After an analog video signal is input from one path, the analog video signal is forwarded in multiple paths, the input impedance at the star-shaped sampling point VA becomes small, the amplitude of the signal is correspondingly reduced, the compensation recovery circuit 200 is used for compensating for the reduction of the input impedance at the star-shaped sampling point VA, linear compensation is completed on the amplitude of the input signal, optionally, the compensation recovery circuit 200 is composed of resistors, the number of distribution paths is different, the models of filter drivers U1 are different, the reduction of the input impedance at the star-shaped sampling point VA is also correspondingly different, optionally, as shown in fig. 10, the compensation recovery circuit 200 includes a second resistor R2 and a third resistor R3 which are connected in series.

The specific structure of the bidirectional signal transmission circuit 100 may be set correspondingly according to the signal processing requirements of the analog video signal and the line control signal, and a compensation circuit, a decoding circuit, etc. may be set correspondingly, and the specific structure is not limited.
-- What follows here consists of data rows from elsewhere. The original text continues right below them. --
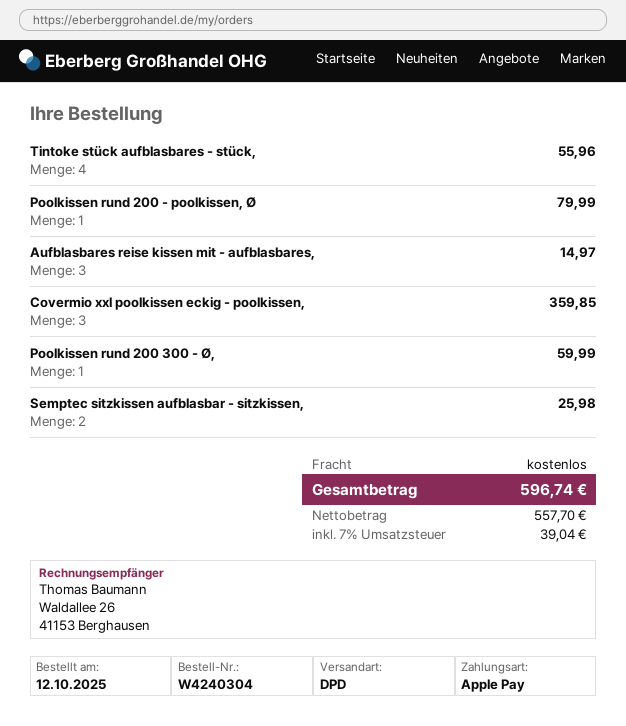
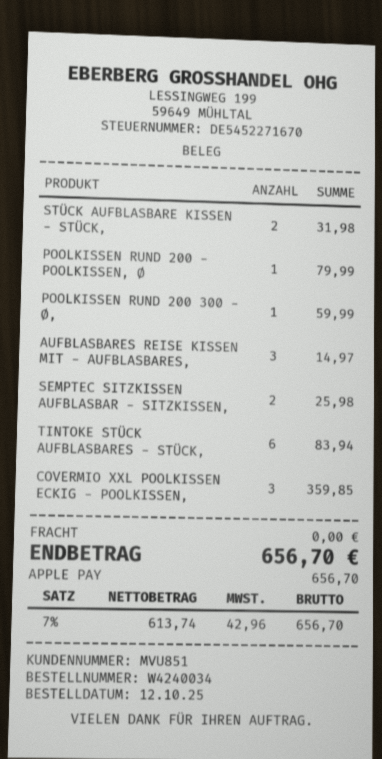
order number: W4240304 -> W4240034
Tintoke stück aufblasbares - stück,: 4 for 55.96 -> 6 for 83.94
STÜCK AUFBLASBARE KISSEN - STÜCK,: none -> 2 for 31.98
net: 557.70 -> 613.74
tax: 7% = 39.04 -> 7% = 42.96
total: 596.74 -> 656.70

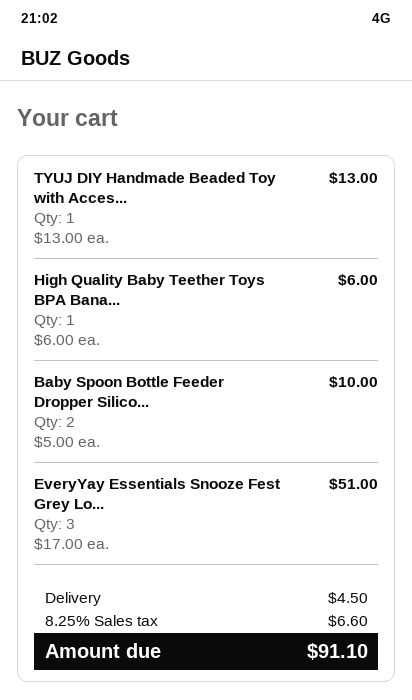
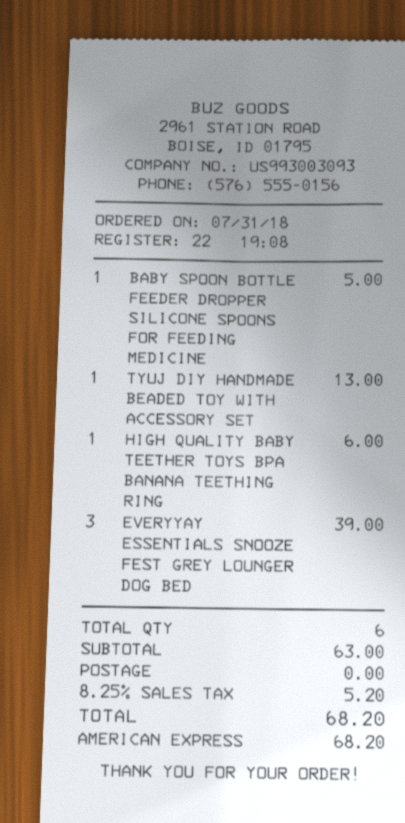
Baby Spoon Bottle Feeder Dropper Silico...: 2 for 10.00 -> 1 for 5.00
EveryYay Essentials Snooze Fest Grey Lo...: 3 for 51.00 -> 3 for 39.00
shipping: 4.50 -> 0.00
tax: 8.25% = 6.60 -> 8.25% = 5.20
total: 91.10 -> 68.20

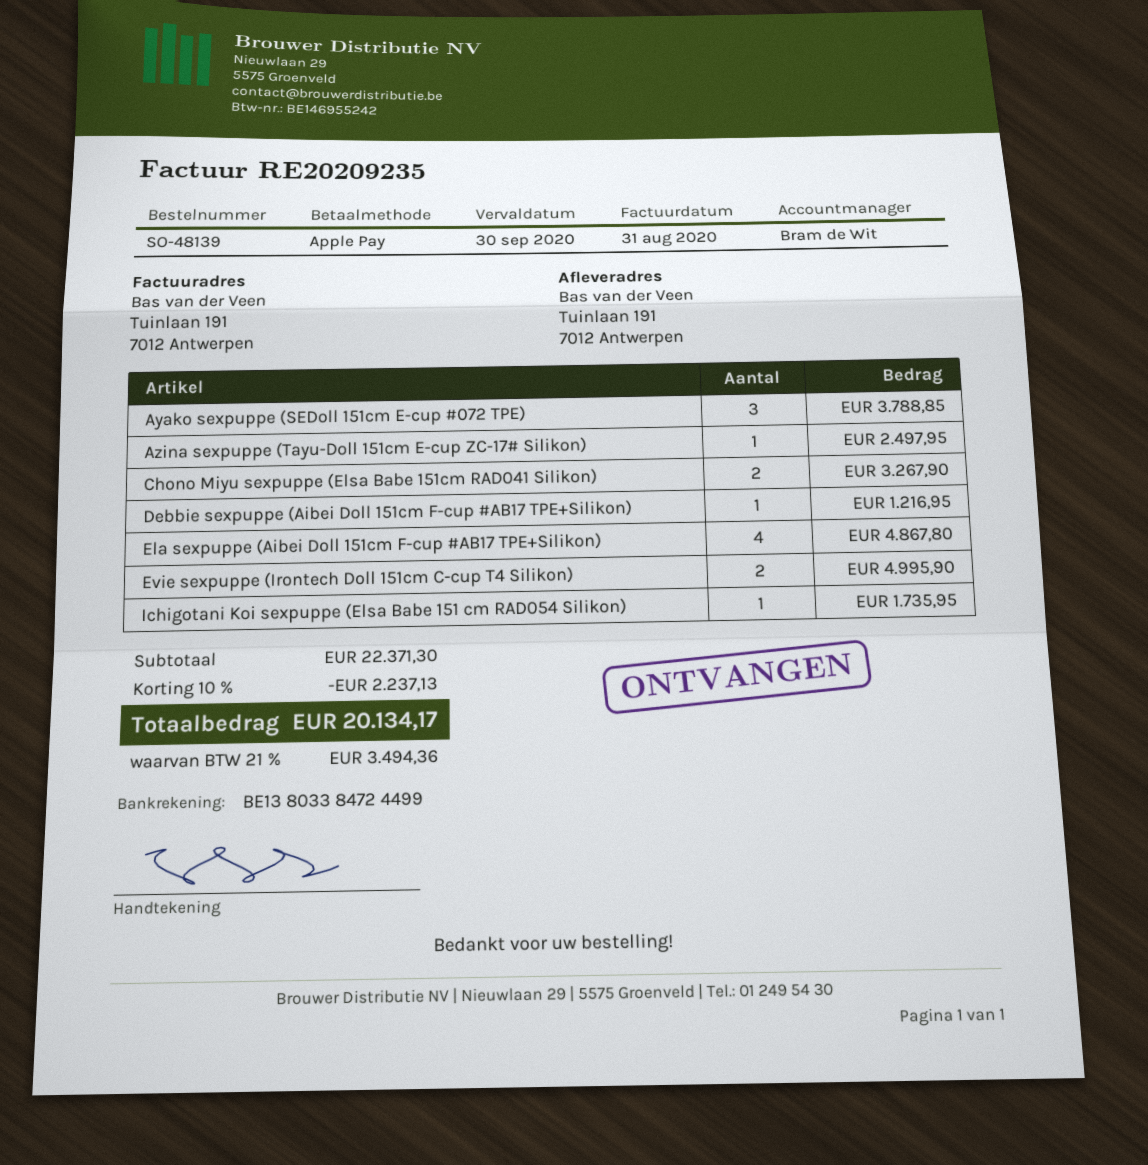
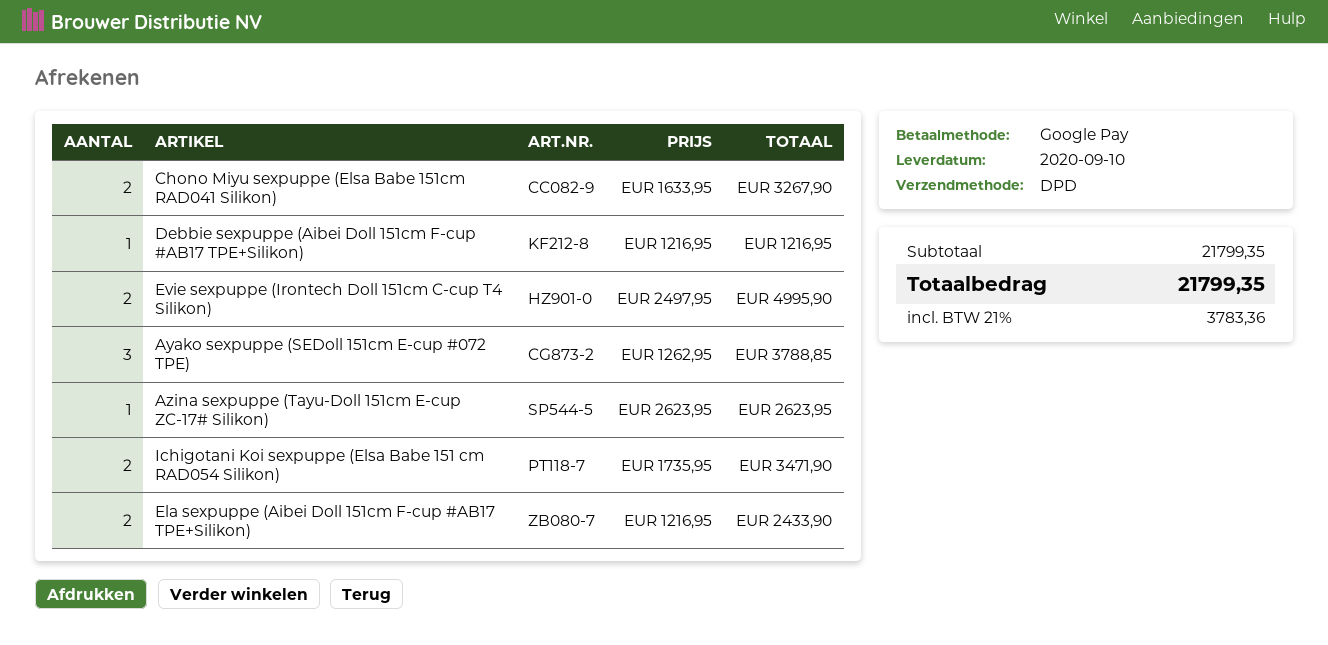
payment method: Apple Pay -> Google Pay
Azina sexpuppe (Tayu-Doll 151cm E-cup ZC-17# Silikon): 1 for 2497.95 -> 1 for 2623.95
Ela sexpuppe (Aibei Doll 151cm F-cup #AB17 TPE+Silikon): 4 for 4867.80 -> 2 for 2433.90
Ichigotani Koi sexpuppe (Elsa Babe 151 cm RAD054 Silikon): 1 for 1735.95 -> 2 for 3471.90
subtotal: 22371.30 -> 21799.35
discount: 10% = 2237.13 -> none
tax: 21% = 3494.36 -> 21% = 3783.36
total: 20134.17 -> 21799.35

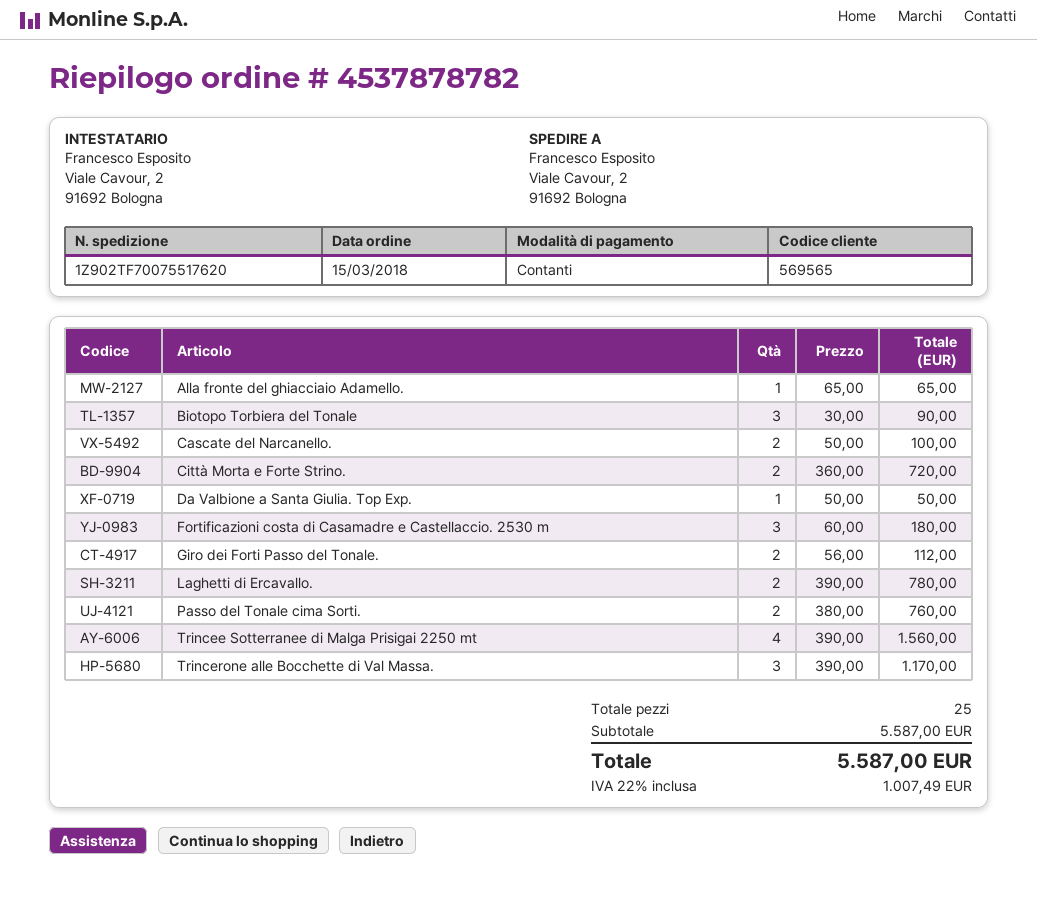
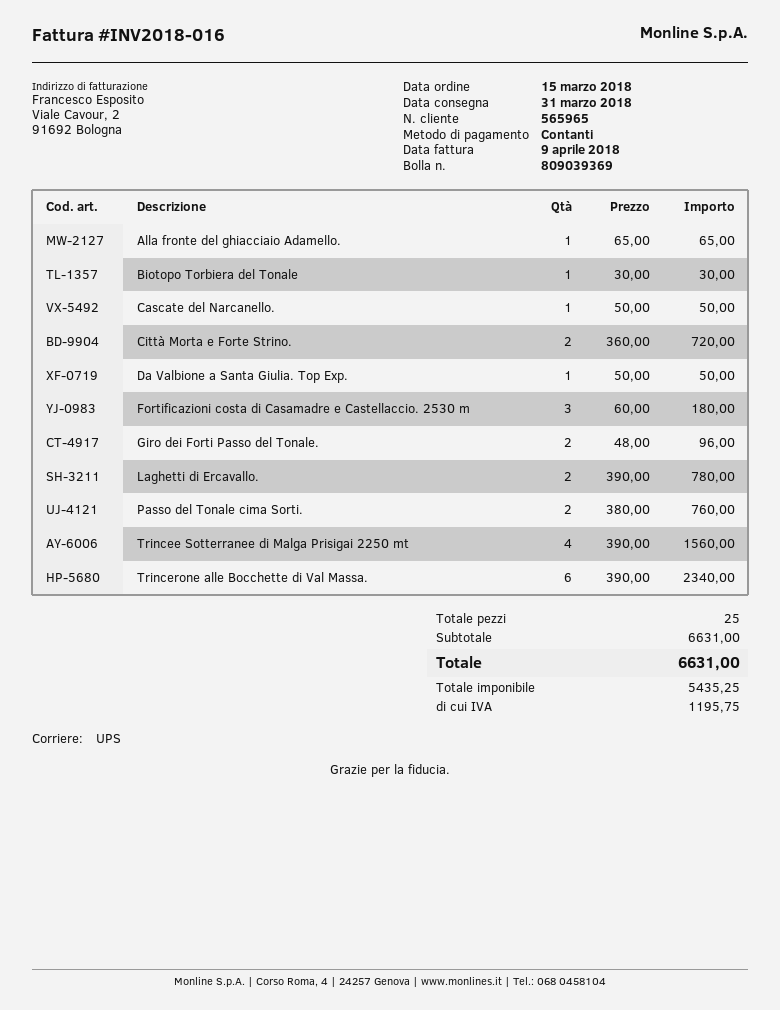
customer number: 569565 -> 565965
Biotopo Torbiera del Tonale: 3 x 30.00 = 90.00 -> 1 x 30.00 = 30.00
Cascate del Narcanello.: 2 x 50.00 = 100.00 -> 1 x 50.00 = 50.00
Giro dei Forti Passo del Tonale.: 2 x 56.00 = 112.00 -> 2 x 48.00 = 96.00
Trincerone alle Bocchette di Val Massa.: 3 x 390.00 = 1170.00 -> 6 x 390.00 = 2340.00
subtotal: 5587.00 -> 6631.00
tax: 1007.49 -> 1195.75
total: 5587.00 -> 6631.00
As shown in fig. 6, optionally, each bidirectional signal transmission circuit 100 includes:

the first signal transmission circuit 110, a first end of the first signal transmission circuit 110 is connected to the compensation recovery circuit 200, a second end of the first signal transmission circuit 110 is connected to the current-stage receiving terminal 3 or the subsequent-stage signal forwarding circuit 1, and the first signal transmission circuit 110 is configured to perform signal processing on the analog video signal output by the compensation recovery circuit 200 and output the processed analog video signal to the current-stage receiving terminal 3 or the subsequent-stage signal forwarding circuit 1;

a second signal transmission circuit 120, a first end of the second signal transmission circuit 120 is connected to the compensation restoring circuit 200, a second end of the second signal transmission circuit 120 is connected to the current stage receiving terminal 3 or the next stage signal forwarding circuit 1, and the second signal transmission circuit 120 is configured to analyze the line control signal output by the current stage receiving terminal 3 or acquire the line control signal output by the next stage signal forwarding circuit 1, and reversely output the line control signal to the sending terminal 2 or the previous stage signal forwarding circuit 1 through the compensation restoring circuit 200.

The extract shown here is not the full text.